:: Problem statement ::
Using the data that follows, give again word for word the lines between the one holding "[250,388,411,403] puppetmaster.yml ->" and the one holding "[102,944,115,962] [] -> [599,334,612,344] ☐", inclusive. Omit the pictures.

>>>

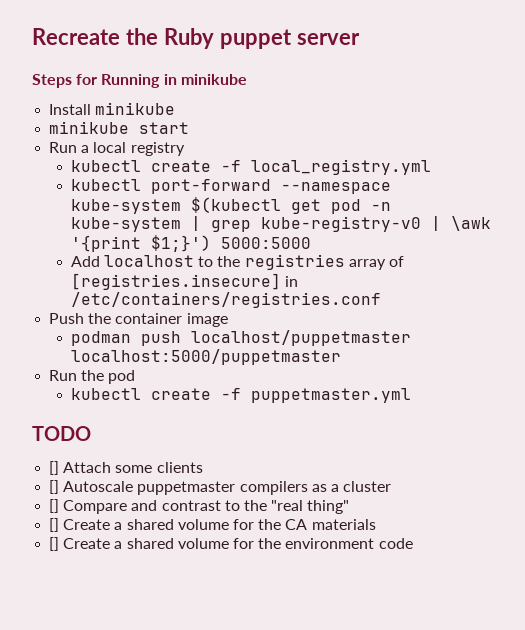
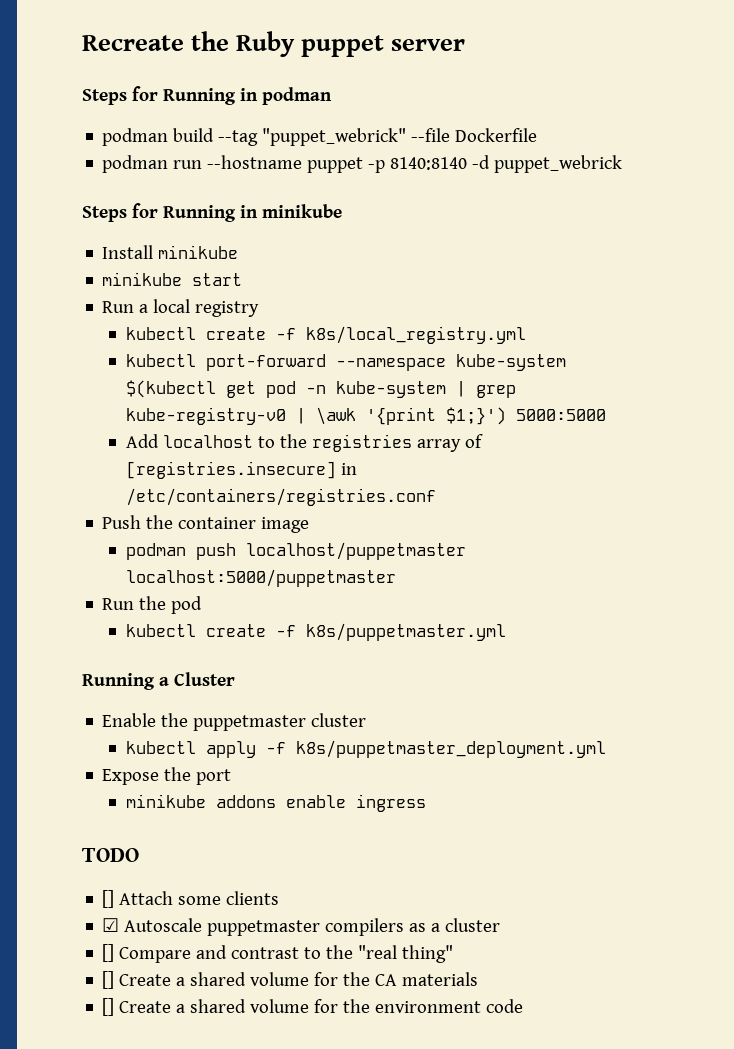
(360, 39) none -> [82,86,332,105] [102,128,538,146] [102,155,623,173] // Steps for Running in podman // podman build --tag "puppet_webrick" --file Dockerfile // podman run --hostname puppet -p 8140:8140 -d puppet_webrick
[250,159,431,175] local_registry.yml -> [305,326,526,344] k8s/local_registry.yml
[250,388,411,403] puppetmaster.yml -> [305,623,506,641] [82,672,235,690] [102,713,367,731] [125,740,606,758] [102,767,232,785] [125,794,426,812] k8s/puppetmaster.yml // Running a Cluster // Enable the puppetmaster cluster // kubectl apply -f k8s/puppetmaster_deployment.yml // Expose the port // minikube addons enable ingress
[49,480,60,494] [] -> [102,918,120,932] ☑

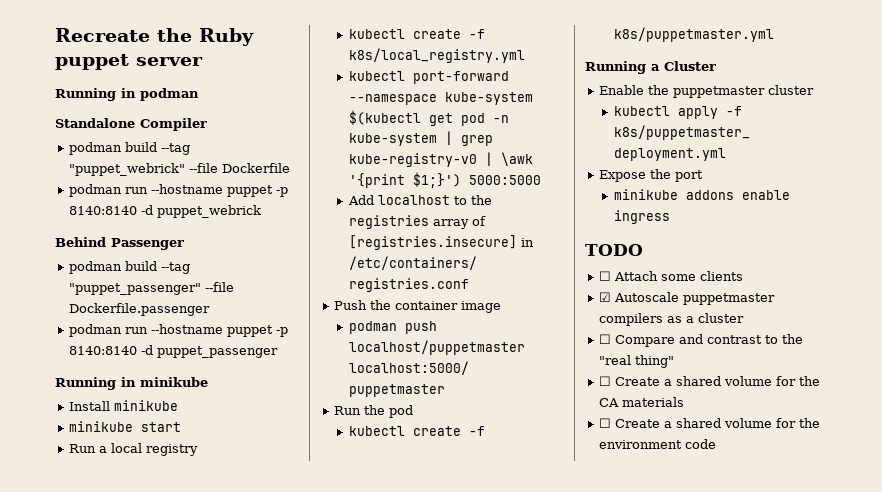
[82,86,158,105] Steps for -> (203, 61) none
(332, 96) none -> [55,118,207,131] // Standalone Compiler
[82,203,158,222] Steps for -> [55,237,184,250] [69,261,191,274] [69,282,235,295] [69,303,211,316] [69,324,289,337] [69,345,279,358] Behind Passenger // podman build --tag "puppet_passenger" --file Dockerfile.passenger // podman run --hostname puppet -p 8140:8140 -d puppet_passenger //
[102,890,115,908] [] -> [599,271,612,281] ☐
[102,944,115,962] [] -> [599,334,612,344] ☐
[102,971,115,989] [] -> [599,376,612,386] ☐
[102,998,115,1016] [] -> [599,418,612,428] ☐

<<<

:: Response to the task ::
[250,388,411,403] puppetmaster.yml -> [305,623,506,641] [82,672,235,690] [102,713,367,731] [125,740,606,758] [102,767,232,785] [125,794,426,812] k8s/puppetmaster.yml // Running a Cluster // Enable the puppetmaster cluster // kubectl apply -f k8s/puppetmaster_deployment.yml // Expose the port // minikube addons enable ingress
[49,480,60,494] [] -> [102,918,120,932] ☑

[82,86,158,105] Steps for -> (203, 61) none
(332, 96) none -> [55,118,207,131] // Standalone Compiler
[82,203,158,222] Steps for -> [55,237,184,250] [69,261,191,274] [69,282,235,295] [69,303,211,316] [69,324,289,337] [69,345,279,358] Behind Passenger // podman build --tag "puppet_passenger" --file Dockerfile.passenger // podman run --hostname puppet -p 8140:8140 -d puppet_passenger //
[102,890,115,908] [] -> [599,271,612,281] ☐
[102,944,115,962] [] -> [599,334,612,344] ☐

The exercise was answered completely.